Mécanisme pour la restauration des forêts et des paysages

République de Guinée

La République de Guinée dispose d’un vaste réseau hydrographique qui lui vaut d’être qualifiée de « château d’eau de l’Afrique de l’Ouest ». Le point de partage des eaux entre les principaux bassins versants à l’échelle régionale se trouve dans le massif montagneux du Fouta Djalon, situé en Moyenne Guinée. La Guinée abrite la source de plusieurs grands fleuves traversant les pays du Sahel, comme par exemple le fleuve Sénégal dans le massif du Fouta Djallon ou le fleuve Niger qui prend sa source en Haute Guinée et traverse ensuite le Mali, le Niger, le Bénin et le Nigéria. La Guinée compte par ailleurs 16 sites Ramsar, retenus pour leurs fonctions hydrologiques, et quatre Réserves de Biosphère, qui abritent une grande diversité d’espèces et sont, à ce titre, d’importance mondiale pour la biodiversité.

La crise sanitaire d’Ebola (2014-2016) a provoqué une instabilité économique dans ce pays déjà pauvre et celle-ci a à son tour affecté l’accès de la population à l’alimentation.
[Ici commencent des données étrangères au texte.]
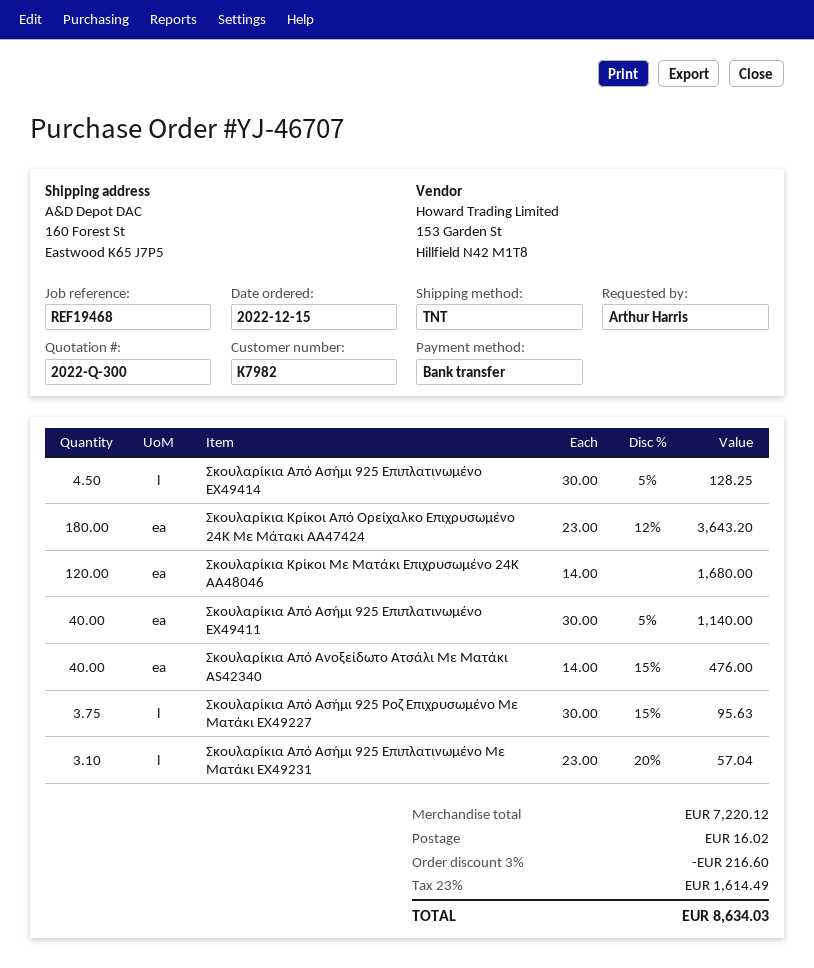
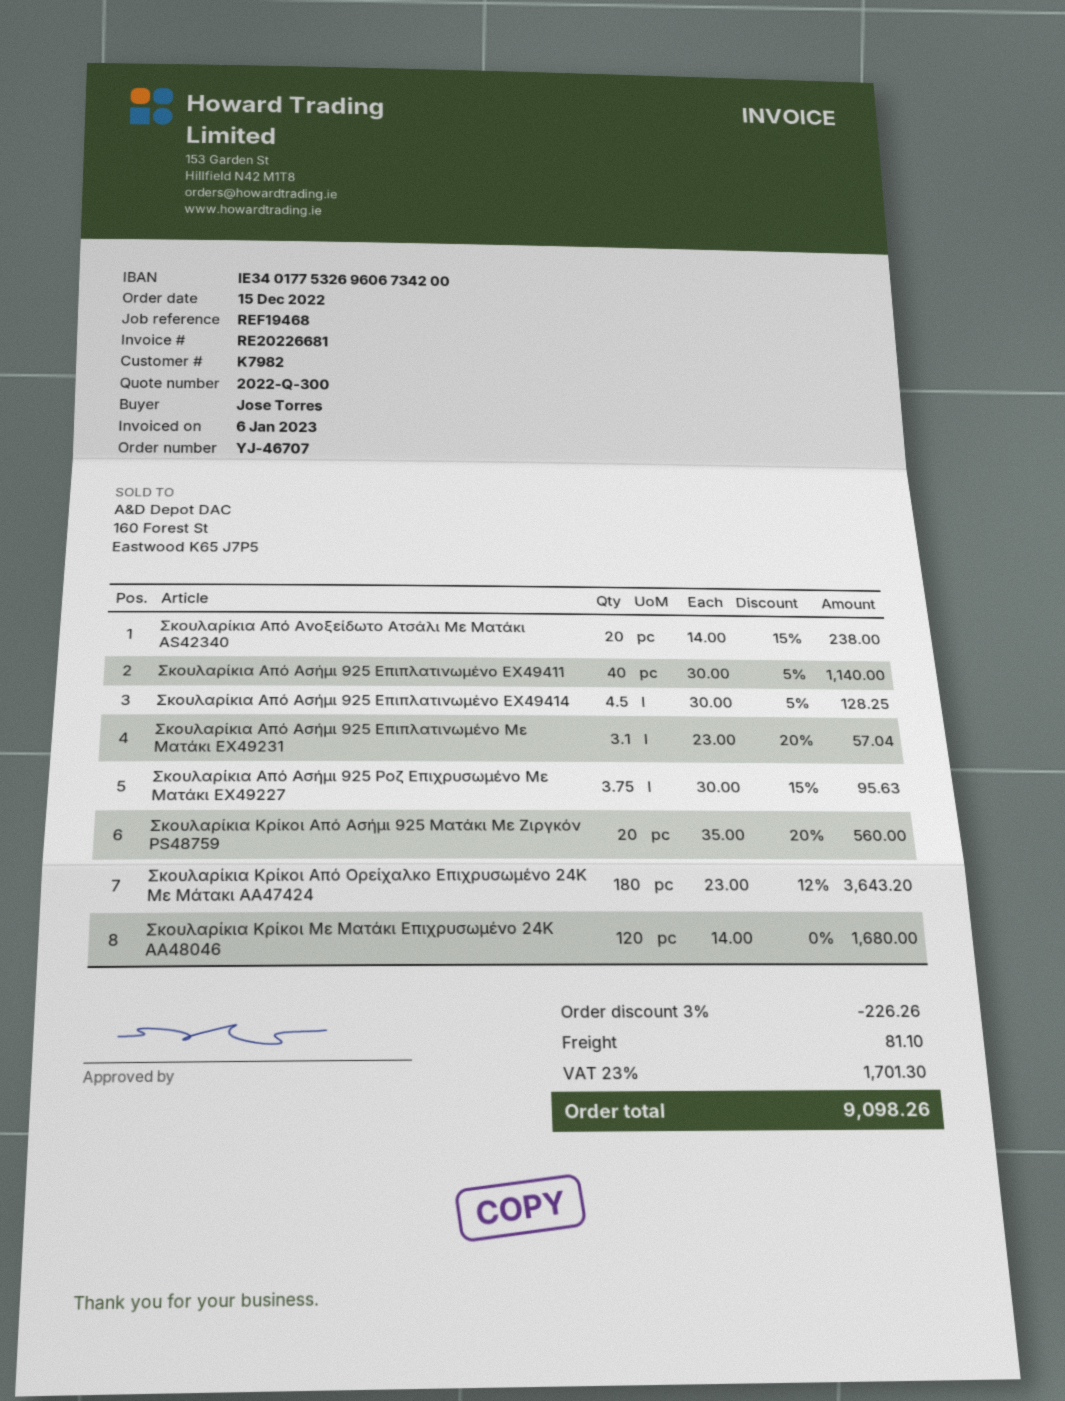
ordered by: Arthur Harris -> Jose Torres
Σκουλαρίκια Από Ανοξείδωτο Ατσάλι Με Ματάκι AS42340: 40 x 14.00 - 15% = 476.00 -> 20 x 14.00 - 15% = 238.00
Σκουλαρίκια Κρίκοι Από Ασήμι 925 Ματάκι Με Ζιργκόν PS48759: none -> 20 x 35.00 - 20% = 560.00
discount: 3% = 216.60 -> 3% = 226.26
shipping: 16.02 -> 81.10
tax: 23% = 1614.49 -> 23% = 1701.30
total: 8634.03 -> 9098.26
L’agriculture, qui occupe 85% des actifs, est l’un des piliers économiques du pays. Elle s’articule autour des cultures vivrières (riz, arachide, oignons, etc.), des cultures commerciales d’exportation (café, coton, cacao, huile de palme, etc.) et de l’élevage. Il est estimé qu’en 2018, 183 000 ha de couvert arboré a été détruit (Global Forest Watch). Les pratiques agro-sylvo-pastorales non durables (cultures itinérantes, agriculture sur brûlis, exploitation forestière illégale notamment pour le bois de feu, surpâturage, etc.) couplées aux activités minières en sont les principales causes. La biomasse-énergie (principalement constituée de charbon de bois et de bois de chauffe) représente la principale source d’énergie pour 85% de la population guinéenne.

Afin de lutter contre la déforestation et de restaurer les terres dégradées, le pays a pris des engagements forts au niveau national (par exemple augmentation de la surface forestière de 28% à horizon 2020 (PNDES 2016-2020) et international, notamment dans le cadre du Défi de Bonn et de l’Initiative Africaine pour la Restauration (AFR100).

RÉSULTATS ATTENDUS

Afin de réunir les conditions préalables aux actions locales qui permettront l’atteinte de ses engagements pour la Restauration des Forêts et des Paysages (RFP), la Guinée a initié une collaboration avec la FAO dans le cadre d’un Projet de Coopération Technique axé sur:

  • La création d’un cadre multi-acteurs et intersectoriel facilitant la mise à l’échelle de la restauration et la gestion durable des forêts et des paysages, via le renforcement des capacités, l’évaluation des politiques et la facilitation du dialogue multi-acteurs.
  • La mobilisation de partenaires et de ressources financières, à travers notamment la préparation de projets permettant la mise à l’échelle des actions de RFP.
  • Le renforcement des connaissances sur le potentiel en RFP des sites notamment par la mise en œuvre de processus d’évaluation des opportunités de restauration dans la zone pilote de Faranah (Haute Guinée).

EFFETS

Ce partenariat technique jette les bases pour la mise à l’échelle des actions de RPF à travers le pays, notamment dans le cadre d’actions directement supportées par la FAO. Cet appui de la FAO a d’ores et déjà permis à la Guinée d’être sélectionnée (en mars 2020) dans le Programme d’Impact du FEM sur les Systèmes Alimentaires, les Usages des Terres et la Restauration (FOLUR) pour un montant total de plus de 10 million d’USD. Ce projet du FEM permettra de passer à l’échelle et d’apporter des appuis significatifs auxautorités guinéennes à partir de 2021 pour promouvoir des systèmes alimentaires et des moyens de subsistances durables dans les paysages dégradés de Guinée Forestière et de Haute Guinée.